Тогда они решили позвать дядю Спасое, того самого родича, что приходил к Исаковичам пешком и считал двери в доме. После их беседы дядя Спасое исчез – отправился с лодочниками поглядеть, что делается на берегах Дуная. Пробрался он и в Турцию и пробыл там три дня. Перевезли его на другой берег рыбаки, которые забрасывали по ночам сети и на турецкой стороне. Вернувшись, он доложил, что в Турции все спокойно, войск вдоль берега не видно, нет их и дальше. А когда он спросил про черногорцев, переходят ли те в Митровицу, его подняли на смех и лодочники и рыбаки. Кроме нескольких торговцев, уже многие месяцы оттуда никто не появлялся.
Гроздин сам вмешался в «чрезвычайные дела» Павла и обошел чиновников от Митровицы до Земуна. Все это были его дружки, с которыми он в молодости и кутил и дрался. Они тоже подтвердили, что в Турции все спокойно и никаких войск вдоль берега нет. Границы никто не нарушает. На турецком берегу лишь кое-где стоят сонные часовые.
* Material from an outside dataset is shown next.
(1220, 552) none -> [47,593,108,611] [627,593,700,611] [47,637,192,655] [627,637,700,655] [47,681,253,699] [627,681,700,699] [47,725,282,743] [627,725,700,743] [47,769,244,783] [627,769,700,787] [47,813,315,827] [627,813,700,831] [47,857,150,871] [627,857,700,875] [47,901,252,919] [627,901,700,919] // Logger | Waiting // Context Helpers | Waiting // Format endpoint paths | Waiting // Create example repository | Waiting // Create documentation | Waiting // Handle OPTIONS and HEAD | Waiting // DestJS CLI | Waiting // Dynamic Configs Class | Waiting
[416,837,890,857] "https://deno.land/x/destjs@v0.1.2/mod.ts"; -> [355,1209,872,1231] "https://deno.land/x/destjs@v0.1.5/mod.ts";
Павел на коне проехал вдоль всего берега от Земуна до Митровицы. Осмотрел все обозначенные Волковым на карте места. Поглядел на стоявший на отмели «Св. Деметер». Крепость Шабац на острове и рядом с ней крепость Дринавар. На турецкой стороне, кроме зеленого тальника, не видно было ничего. Ни одной живой души. Побывал он и там, где на карте был обозначен Келпен и крепость Уйвар в устье Дрины. Кроме нескольких траншей и палисадов среди болот, Исакович не обнаружил ни одного укрепления, достойного этого названия, не считая кое-каких развалин.
Глухая тишина царила на противоположной стороне – с ее плавнями и далекими синеющими на горизонте горами.
Огромная унылая пустыня.
Лодочники его перевезли на турецкую сторону, и Павел увидел, что и там никого нет. Притаившись в кустах, он мог наблюдать, как низкорослые лошаденки, навьюченные вязанками дров, в сопровождении высоких людей спокойно идут по дорогам и скрываются за перелесками.
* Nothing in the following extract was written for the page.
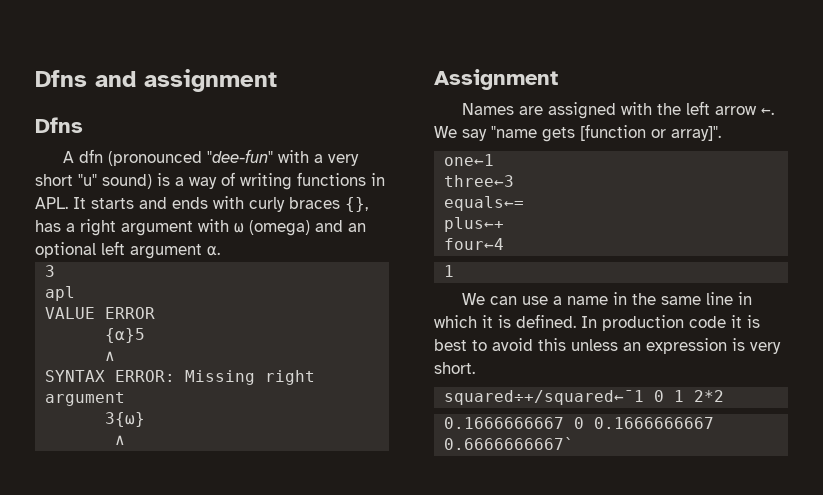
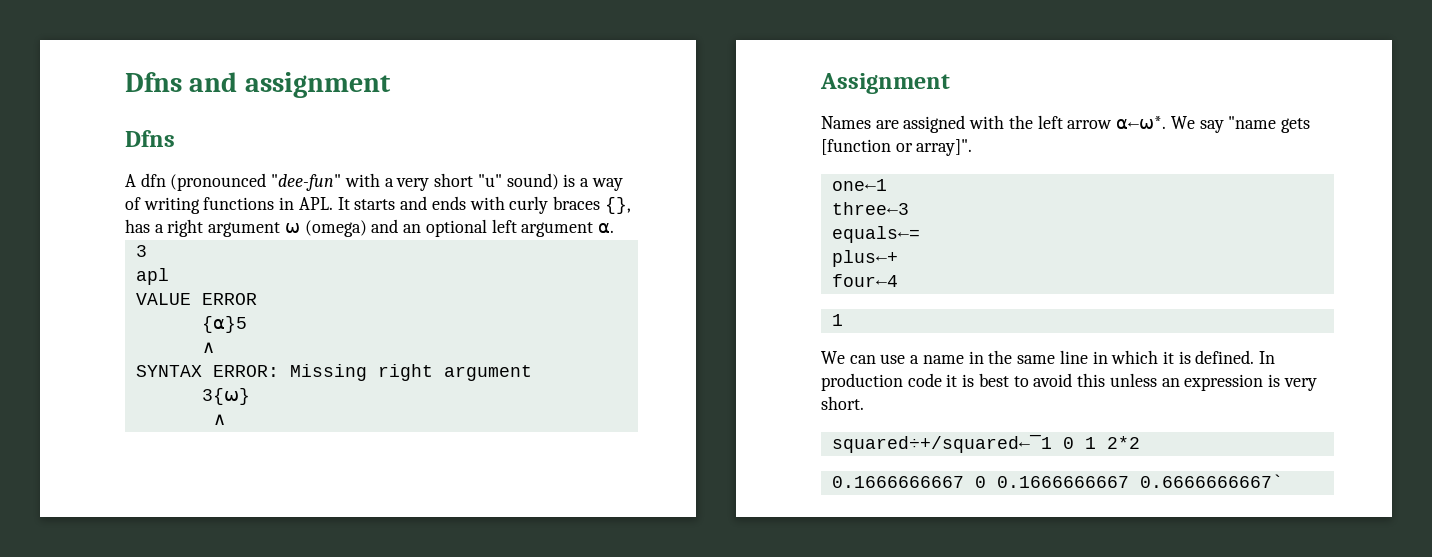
[198,219,229,232] with -> (281, 229) none
[760,108,774,115] ←. -> [1116,116,1167,129] ⍺←⍵*.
Спокойно было и на австрийской стороне. Лишь в новых немецких поселениях все кишело, как в муравейнике или улье.
Мертвое безмолвие напомнило Исаковичу слова Энгельсгофена: когда они уйдут, Австрия заселит край лотарингцами. Гроздин утверждал, что его знакомые – таможенный инспектор Шнур в Митровице, почтмейстер Чирич и полицмейстер Терстяк – дружно утверждают, что никаких черногорцев тут нет. К тому ж полицмейстер посоветовал об этом не расспрашивать и не вмешиваться в эти дела. Кое-кто, уверял он, вербует бедняков-сремцев и выдает их за черногорцев.
Павел вместе с Кумрией, воспользовавшись экипажем Гроздина, решил объехать своих родичей в Митровице. Старый одеяльщик, наслаждаясь запахом дегтя, собственноручно смазывал и мыл экипаж и выходил за ворота поглядеть, как его дочь уезжает в Митровицу.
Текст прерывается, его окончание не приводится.